A point I mention is the single-minded focus on efficiency that dominates farming in America. The more I think about it, the more convinced I am that this is the crux of the issue. Efficiency - specifically, producing the maximum possible each year - has long been the driving force in agriculture. This is completely understandable, since for most of human history simply producing enough to prevent famine has been a real challenge. But in the past century, and particularly in the past fifty years, as global agriculture has managed to consistently grow far more food than the human population could possibly need, and as the environmental costs and the damage to farming communities have mounted, increasing yields has remained the main goal. It no longer makes sense.
There are plenty of measurable metrics, from erosion to carbon sequestration to air and water quality that could and should replace it. We are collectively good enough at producing food that the regulatory framework in which agriculture operates should be shifted to incentivize goals beyond generating the maximum possible number of cheap calories.
There’s a lot of talk these days about regenerative agriculture, which would attempt to do just this. But I don’t think it’s unwarranted cynicism to look askance at some of the people who are buying in. General Mills has committed to “advance regenerative agriculture practices” on a million acres by 2030, and there will soon be a slew of competing certifiers, each with different standards, ready to put their seal on products. My guess is that at least some of these will end up consisting of whatever practices, like increased cover cropping, can be implemented on big corn and soy farms with minimal extra cost. It would still be an improvement, but it will not be a paradigm shift.

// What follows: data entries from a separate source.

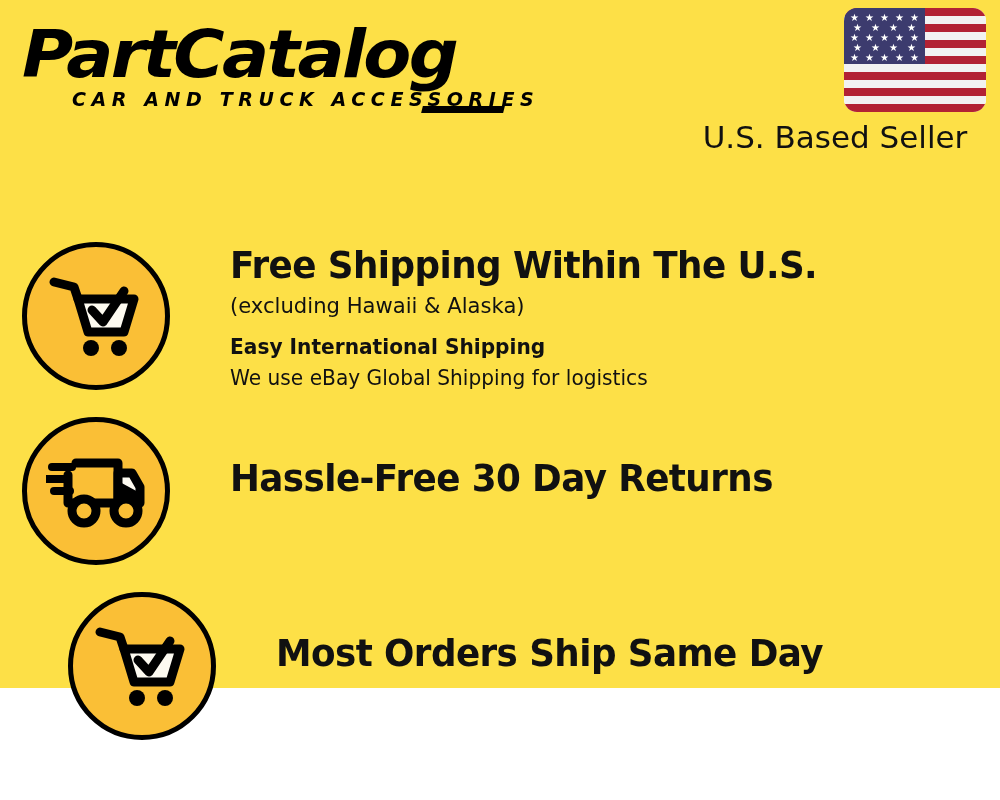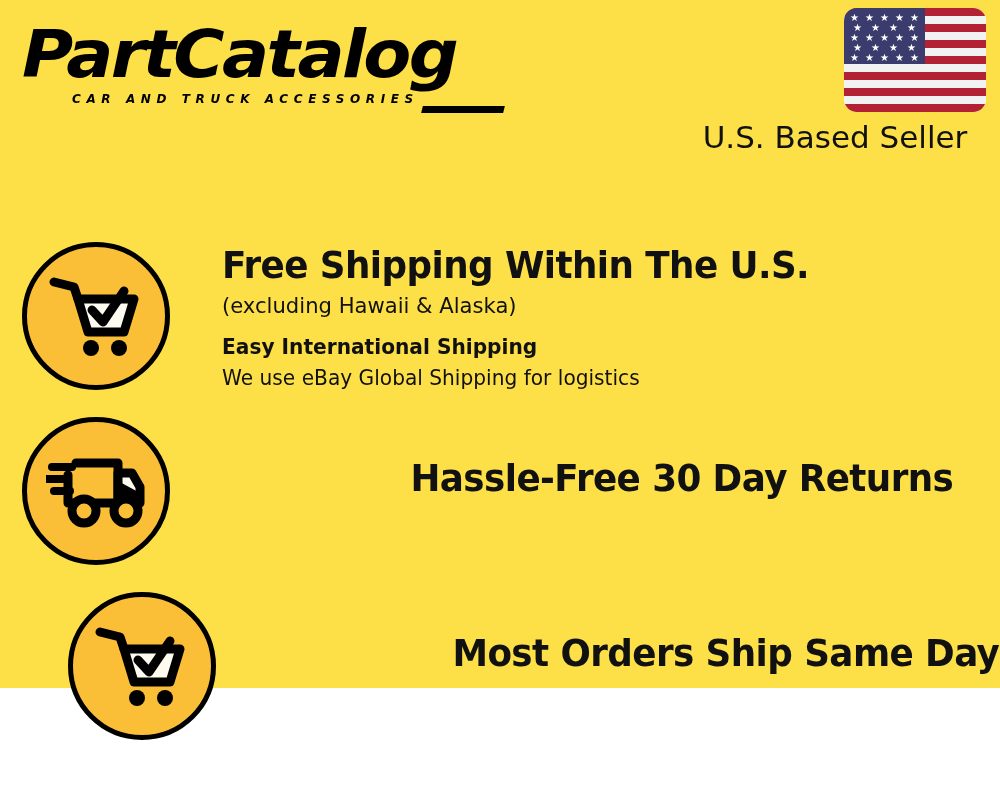--- a/index.html
+++ b/index.html
@@ -56,21 +56,21 @@
   }
 
   .logo-tagline {
     display: block;
     position: absolute;
     left: 50px;
     top: 69px;
     font-family: "DejaVu Sans", sans-serif;
     font-weight: 700;
     font-style: italic;
-    font-size: 12px;
+    font-size: 19px;
     line-height: 16px;
     letter-spacing: 5.6px;
     color: #000000;
     white-space: nowrap;
   }
 
   .logo-underline {
     position: absolute;
     left: 400px;
     top: 84px;
@@ -153,20 +153,21 @@
     top: 236px;
     width: 1000px;
   }
 
   .feature-row {
     position: absolute;
     left: 0;
     width: 1000px;
     display: flex;
     align-items: flex-start;
+    gap: 8px;
   }
   .feature-row.row-0 { top: 0px; height: 175px; }
   .feature-row.row-1 { top: 175px; height: 175px; }
   .feature-row.row-2 { top: 350px; height: 175px; padding-left: 46px; }
 
   .icon-cell {
     width: 192px;
     flex: 0 0 192px;
     display: flex;
     justify-content: center;
@@ -238,21 +239,21 @@
     font-weight: 400;
     font-size: 21px;
     line-height: 31px;
     color: #111111;
     white-space: nowrap;
     transform: scaleX(0.96);
     transform-origin: left center;
   }
 
   
-  .text-cell.center-single { padding-top: 44px; text-align: right; }
+  .text-cell.center-single { padding-top: 44px; }
 </style>
 </head>
 <body>
 
 <div class="banner">
 
   <div class="header">
 
     <div class="logo-block">
       <span class="logo-wordmark">PartCatalog</span>

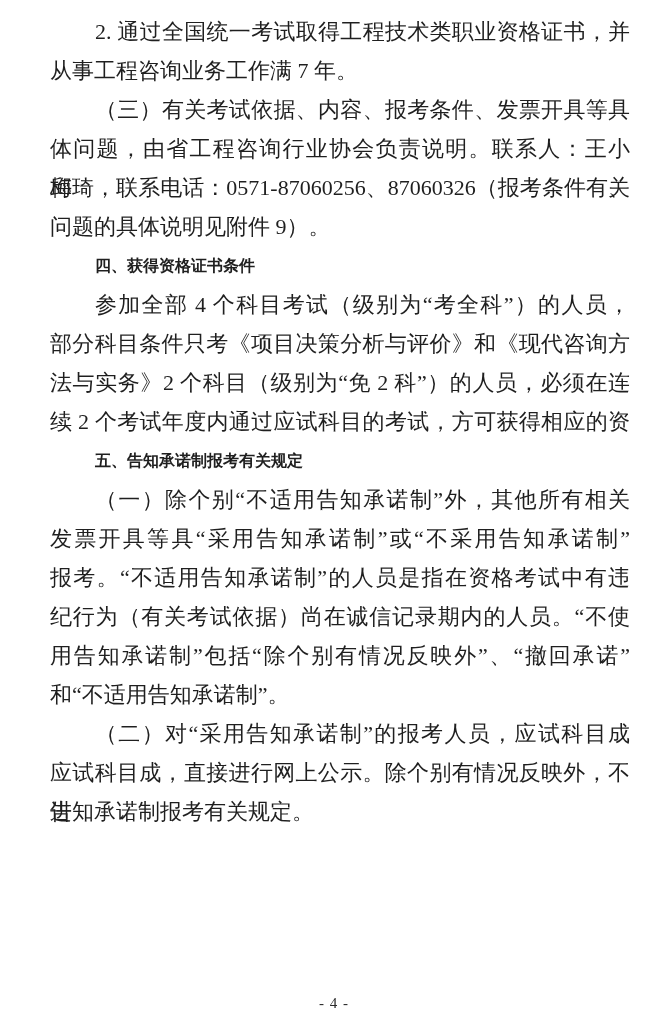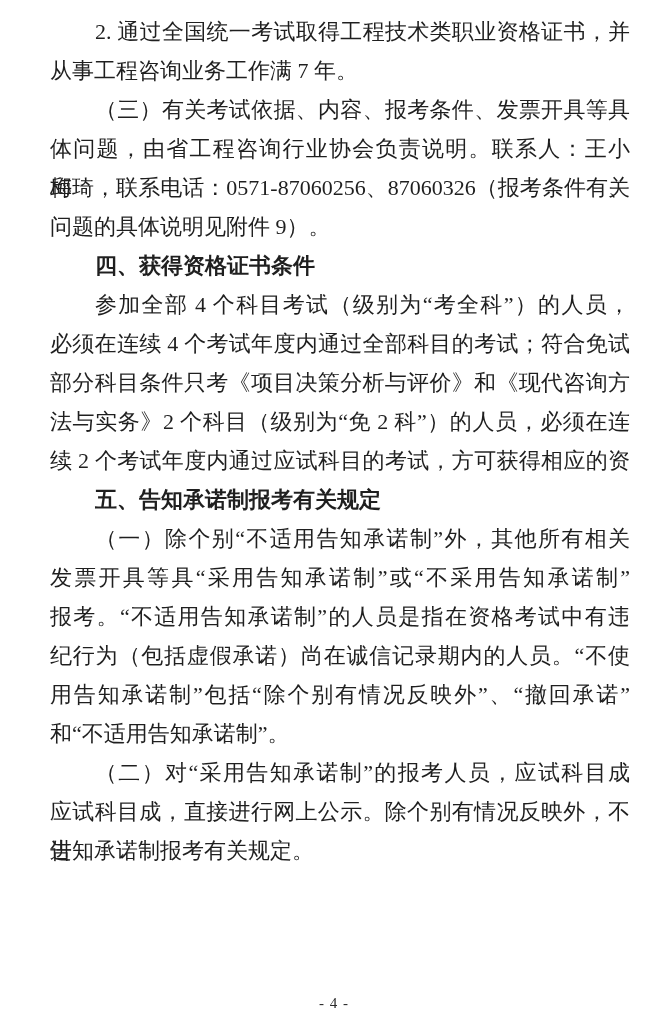--- a/index.html
+++ b/index.html
@@ -32,21 +32,21 @@
     font-size: 22px;
     color: #1f1f1f;
     white-space: nowrap;
   }
   .line.body {
     font-family: "Liberation Serif", "DejaVu Serif", serif;
   }
   .line.heading {
     font-family: "Liberation Sans", "DejaVu Sans", sans-serif;
     font-weight: 700;
-    font-size: 22px;
+    font-size: 16px;
     white-space: nowrap;
   }
   .line.indent {
     text-indent: 45px;
   }
   .line.justify {
     white-space: normal;
     text-align: justify;
     text-align-last: justify;
   }
@@ -70,29 +70,28 @@
 <div class="page">
   <div class="doc-body">
       <div class="line body indent justify">2. 通过全国统一考试取得工程技术类职业资格证书，并</div>
       <div class="line body">从事工程咨询业务工作满 7 年。</div>
       <div class="line body indent justify">（三）有关考试依据、内容、报考条件、发票开具等具</div>
       <div class="line body justify">体问题，由省工程咨询行业协会负责说明。联系人：王小梅、</div>
       <div class="line body justify">邱琦，联系电话：0571-87060256、87060326（报考条件有关</div>
       <div class="line body">问题的具体说明见附件 9）。</div>
       <div class="line heading indent">四、获得资格证书条件</div>
       <div class="line body indent justify">参加全部 4 个科目考试（级别为“考全科”）的人员，</div>
-      <div class="line body justify">必须在连续 4 个考试年度内通过全部科目的考试；符合免试</div>
       <div class="line body justify">部分科目条件只考《项目决策分析与评价》和《现代咨询方</div>
       <div class="line body justify">法与实务》2 个科目（级别为“免 2 科”）的人员，必须在连</div>
       <div class="line body justify">续 2 个考试年度内通过应试科目的考试，方可获得相应的资</div>
       <div class="line heading indent">五、告知承诺制报考有关规定</div>
       <div class="line body indent justify">（一）除个别“不适用告知承诺制”外，其他所有相关</div>
       <div class="line body justify">发票开具等具“采用告知承诺制”或“不采用告知承诺制”</div>
       <div class="line body justify">报考。“不适用告知承诺制”的人员是指在资格考试中有违</div>
-      <div class="line body justify">纪行为（包括虚假承诺）尚在诚信记录期内的人员。“不使</div>
+      <div class="line body justify">纪行为（有关考试依据）尚在诚信记录期内的人员。“不使</div>
       <div class="line body justify">用告知承诺制”包括“除个别有情况反映外”、“撤回承诺”</div>
       <div class="line body">和“不适用告知承诺制”。</div>
       <div class="line body indent justify">（二）对“采用告知承诺制”的报考人员，应试科目成</div>
       <div class="line body justify">应试科目成，直接进行网上公示。除个别有情况反映外，不进</div>
       <div class="line body">告知承诺制报考有关规定。</div>
     </div>
   <div class="footer">
     <span>- 4 -</span>
   </div>
 </div>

I am less sure than ever about many things in this world, and chief among them is what a realistic path to revitalizing rural communities by improving farming would look like. It definitely will not be as simple as applying regenerative agriculture label. All my other ideas, and I have plenty, never quite strike me as feasible when I really think about them. Luckily, the path forward for my farm is clear enough, even if the future of agriculture as a whole is not.